Increases in lung and brain water following experimental stroke: effect of mannitol and hypertonic saline.
Parole chiave
Astratto
OBJECTIVE
Pulmonary edema is a serious condition following brain injury of diverse etiologies, including large hemispheric infarctions. We have previously shown that treatment with hypertonic saline attenuates cerebral edema associated with experimental ischemic stroke. In a well-characterized animal model of large ischemic stroke, we tested the hypotheses that lung water increases following cerebral ischemia and determined the effects of osmotherapy with hypertonic saline and mannitol on total lung water, as well as on cerebral edema.
METHODS
Prospective laboratory animal study.
METHODS
Research laboratory in a university teaching hospital.
METHODS
Adult male Wistar rats (300-450 g, n = 103).
METHODS
Under controlled conditions of normoxia, normocarbia, and normothermia, spontaneously breathing, halothane-anesthetized (1.0-1.5%) rats were subjected to permanent middle cerebral artery occlusion by the intraluminal occlusion technique.
RESULTS
Cerebral perfusion was monitored by laser-Doppler flowmetry over ipsilateral parietal cortex to ensure adequate vascular occlusion. At 6 hrs following middle cerebral artery occlusion, rats were treated in a blinded randomized fashion with no intravenous fluids (n = 24), a continuous intravenous infusion (0.3 mL/hr) of 0.9% saline (n = 21), 20% mannitol (2 g/Kg) (n = 20), 5% hypertonic saline (n = 20), or 7.5% hypertonic saline (n = 18) as a chloride/acetate mixture (50:50) until the end of the experiment. Brains and lungs were harvested, and tissue water content was estimated by comparing wet-to-dry weight ratios of ipsilateral and contralateral cerebral hemispheres at 48 hrs postischemia. Sham-operated rats served as controls (n = 20). Serum osmolality was determined at the end of the experiment in all animals. Lung water content was increased significantly in rats subjected to middle cerebral artery occlusion and treated with no intravenous fluids (76.7 +/- 0.7%, 317 +/- 7 mOsm/L) (mean +/- sd) and saline (76.8 +/- 1.2%, 311 +/- 10 mOsm/L), compared with sham-operated controls (74.5 +/- 0.9%, 302 +/- 4 mOsm/L).
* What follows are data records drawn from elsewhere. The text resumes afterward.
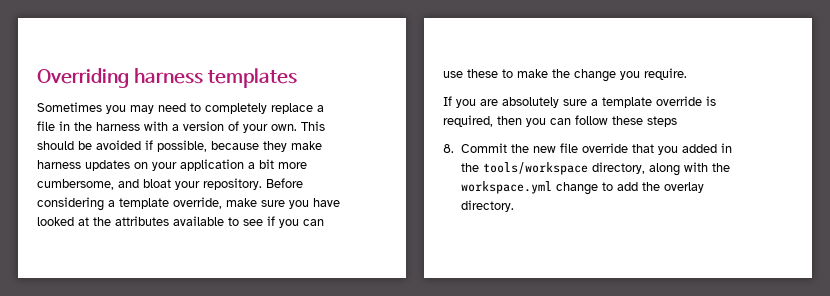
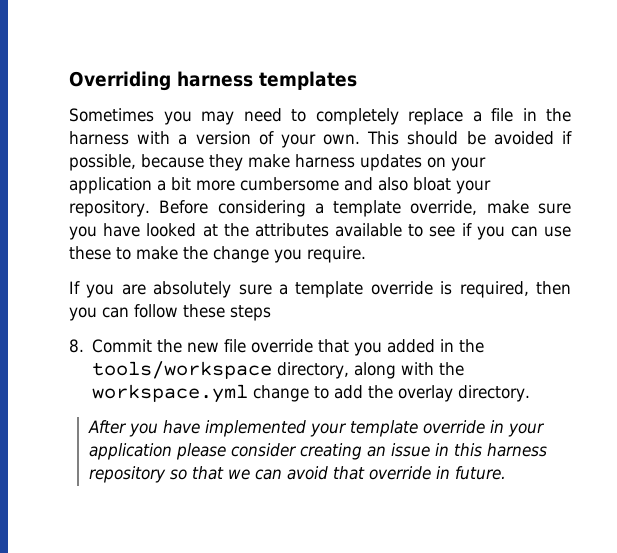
- This should be avoided if possible, because they make harness updates on your application a bit more cumbersome, and bloat your repository.
+ This should be avoided if possible, because they make harness updates on your application a bit more cumbersome and also bloat your repository.
+ After you have implemented your template override in your application please consider creating an issue in this harness repository so that we can avoid that override in future.

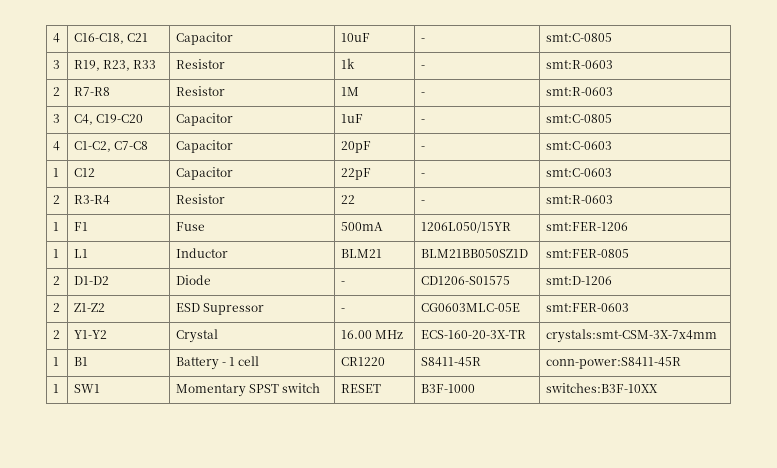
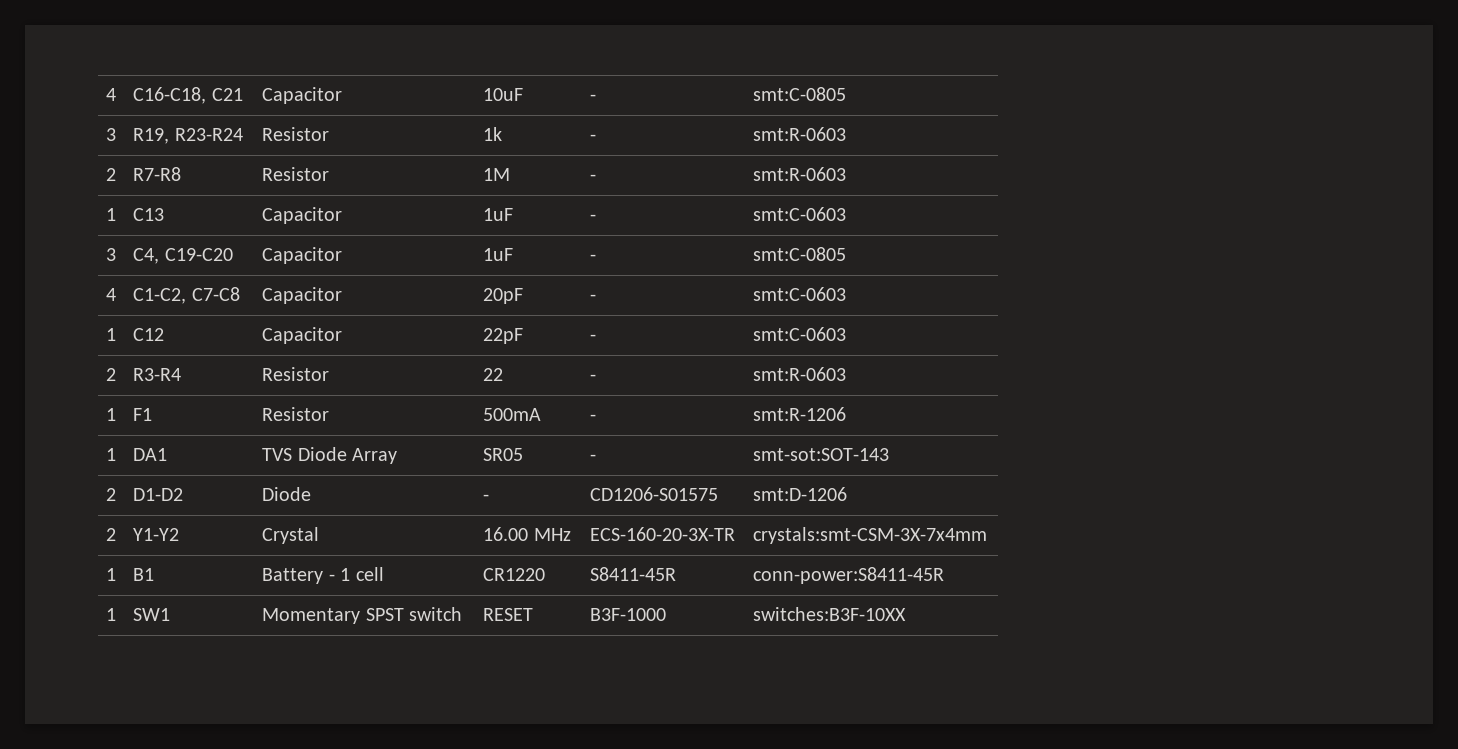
- 3 | R19, R23, R33 | Resistor | 1k | - | smt:R-0603
+ 3 | R19, R23-R24 | Resistor | 1k | - | smt:R-0603
+ 1 | C13 | Capacitor | 1uF | - | smt:C-0603
- 1 | F1 | Fuse | 500mA | 1206L050/15YR | smt:FER-1206
- 1 | L1 | Inductor | BLM21 | BLM21BB050SZ1D | smt:FER-0805
+ 1 | F1 | Resistor | 500mA | - | smt:R-1206
+ 1 | DA1 | TVS Diode Array | SR05 | - | smt-sot:SOT-143
- 2 | Z1-Z2 | ESD Supressor | - | CG0603MLC-05E | smt:FER-0603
Treatment with 20% mannitol (74.4 +/- 1.2%, 352 +/- 15 mOsm/L), 5% hypertonic saline (75.6 +/- 1.3%, 339 +/- 16 mOsm/L), and 7.5% hypertonic saline (74.9 +/- 0.7%, 360 +/- 23 mOsm/L) significantly attenuated lung water content. Hemispheric brain water content increased both in the ipsilateral ischemic and contralateral hemispheres treated with saline (ipsilateral, 85.1 +/- 1.7%; contralateral, 80.7 +/- 0.7%), compared with sham-operated controls (ipsilateral, 79.6 +/- 0.9%; contralateral, 79.5 +/- 0.9%), as well as in rats that received no fluids (ipsilateral, 84.6 +/- 1.8%; contralateral, 80.4 +/- 0.9%). Treatment with 5% hypertonic saline (ipsilateral, 83.8 +/- 1.0%; contralateral, 79.7 +/- 0.6%) and 7.5% hypertonic saline (ipsilateral, 82.3 +/- 1.3%; contralateral, 78.6 +/- 0.7%) resulted in attenuation of stroke-associated increases in brain water content to a greater extent than mannitol (ipsilateral, 83.6 +/- 1.6%; contralateral, 79.1 +/- 1.0%).
CONCLUSIONS
In a well-characterized animal model of large ischemic stroke, total lung water content increases, which is likely neurogenic in origin. Attenuation of stroke-associated increases in lung and brain water content with continuous infusion of hypertonic saline may have therapeutic implication in the treatment of cerebral and pulmonary edema following ischemic stroke.